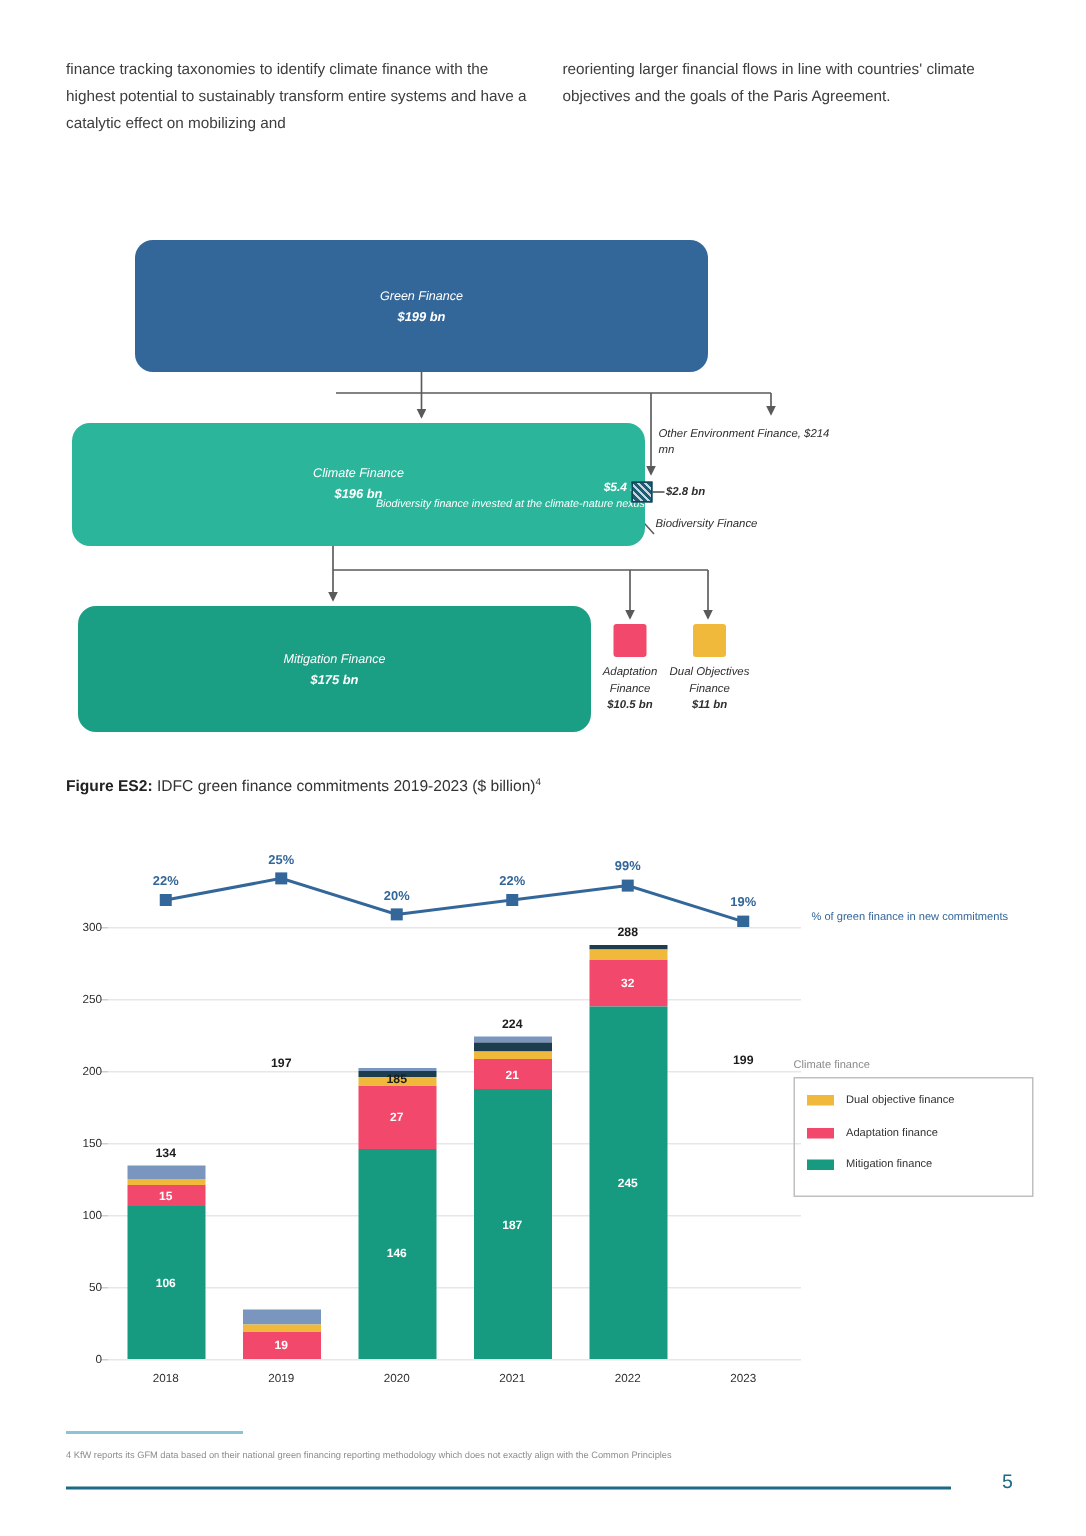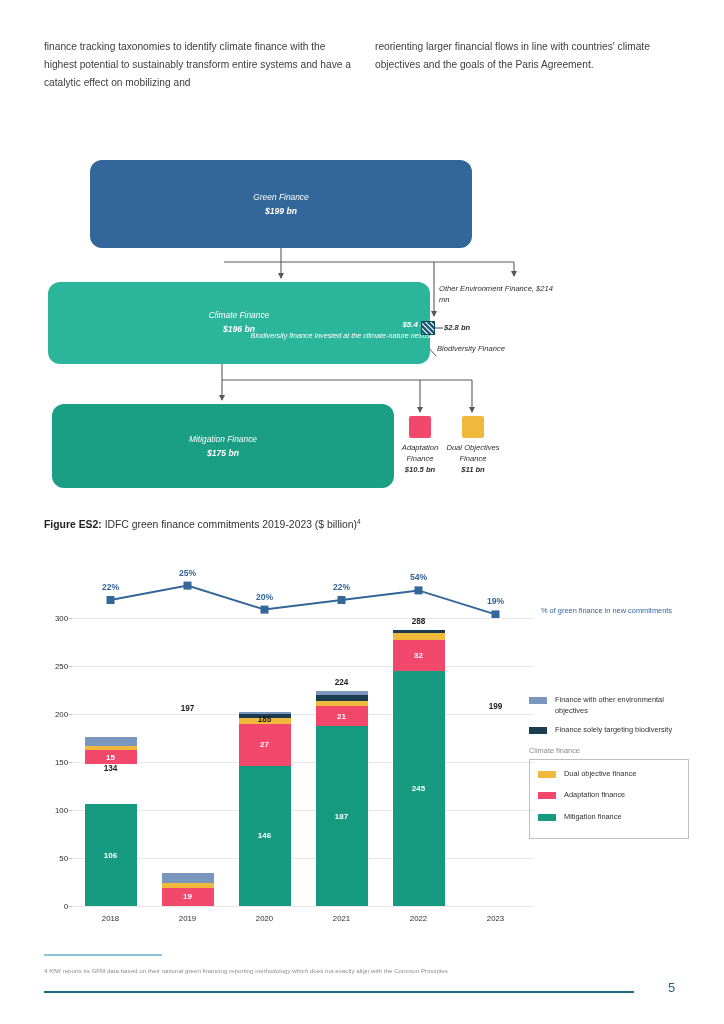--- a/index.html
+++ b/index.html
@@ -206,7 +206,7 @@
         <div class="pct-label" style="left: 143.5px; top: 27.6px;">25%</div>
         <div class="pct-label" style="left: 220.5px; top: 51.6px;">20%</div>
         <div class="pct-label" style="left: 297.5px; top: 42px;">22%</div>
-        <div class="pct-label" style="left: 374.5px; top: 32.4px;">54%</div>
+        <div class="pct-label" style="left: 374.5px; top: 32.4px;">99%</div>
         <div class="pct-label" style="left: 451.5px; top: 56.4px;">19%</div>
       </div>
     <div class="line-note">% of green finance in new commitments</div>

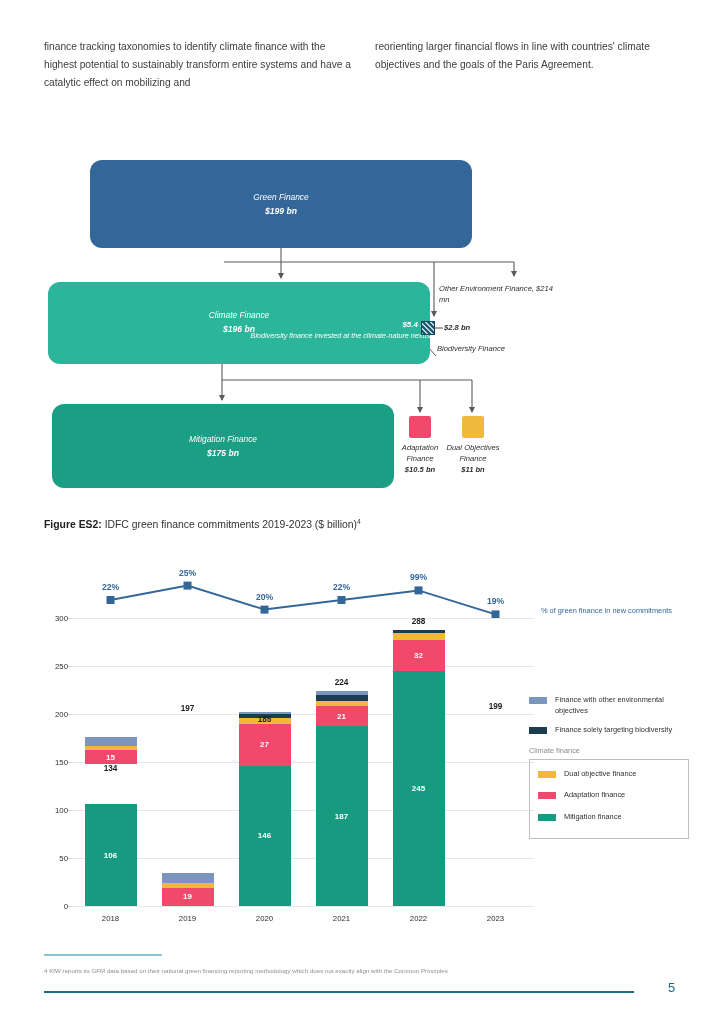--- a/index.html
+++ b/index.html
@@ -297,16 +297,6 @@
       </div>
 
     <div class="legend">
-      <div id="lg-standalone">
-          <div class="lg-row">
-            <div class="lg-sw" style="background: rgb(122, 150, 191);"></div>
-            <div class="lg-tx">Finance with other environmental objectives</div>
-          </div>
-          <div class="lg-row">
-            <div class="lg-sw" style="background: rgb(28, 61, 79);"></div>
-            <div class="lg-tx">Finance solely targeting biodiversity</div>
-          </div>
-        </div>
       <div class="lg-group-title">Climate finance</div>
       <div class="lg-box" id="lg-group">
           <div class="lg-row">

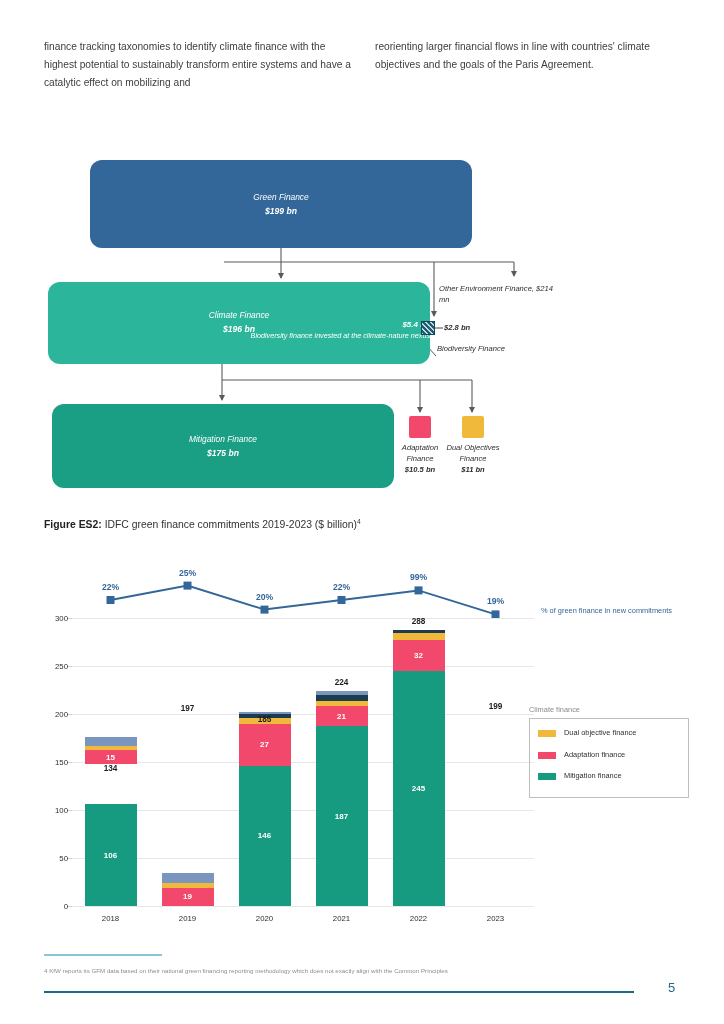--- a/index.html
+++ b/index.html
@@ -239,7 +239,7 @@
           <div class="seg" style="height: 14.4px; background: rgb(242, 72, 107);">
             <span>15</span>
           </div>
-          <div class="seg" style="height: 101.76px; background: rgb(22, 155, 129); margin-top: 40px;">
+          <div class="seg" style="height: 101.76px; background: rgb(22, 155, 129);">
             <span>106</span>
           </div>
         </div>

_Try it_
Please write the material out again exactly as shown above, minus any pictures.

_Output below_
--- a/index.html
+++ b/index.html
@@ -206,7 +206,7 @@
         <div class="pct-label" style="left: 143.5px; top: 27.6px;">25%</div>
         <div class="pct-label" style="left: 220.5px; top: 51.6px;">20%</div>
         <div class="pct-label" style="left: 297.5px; top: 42px;">22%</div>
-        <div class="pct-label" style="left: 374.5px; top: 32.4px;">54%</div>
+        <div class="pct-label" style="left: 374.5px; top: 32.4px;">99%</div>
         <div class="pct-label" style="left: 451.5px; top: 56.4px;">19%</div>
       </div>
     <div class="line-note">% of green finance in new commitments</div>

--- a/index.html
+++ b/index.html
@@ -297,16 +297,6 @@
       </div>
 
     <div class="legend">
-      <div id="lg-standalone">
-          <div class="lg-row">
-            <div class="lg-sw" style="background: rgb(122, 150, 191);"></div>
-            <div class="lg-tx">Finance with other environmental objectives</div>
-          </div>
-          <div class="lg-row">
-            <div class="lg-sw" style="background: rgb(28, 61, 79);"></div>
-            <div class="lg-tx">Finance solely targeting biodiversity</div>
-          </div>
-        </div>
       <div class="lg-group-title">Climate finance</div>
       <div class="lg-box" id="lg-group">
           <div class="lg-row">

--- a/index.html
+++ b/index.html
@@ -239,7 +239,7 @@
           <div class="seg" style="height: 14.4px; background: rgb(242, 72, 107);">
             <span>15</span>
           </div>
-          <div class="seg" style="height: 101.76px; background: rgb(22, 155, 129); margin-top: 40px;">
+          <div class="seg" style="height: 101.76px; background: rgb(22, 155, 129);">
             <span>106</span>
           </div>
         </div>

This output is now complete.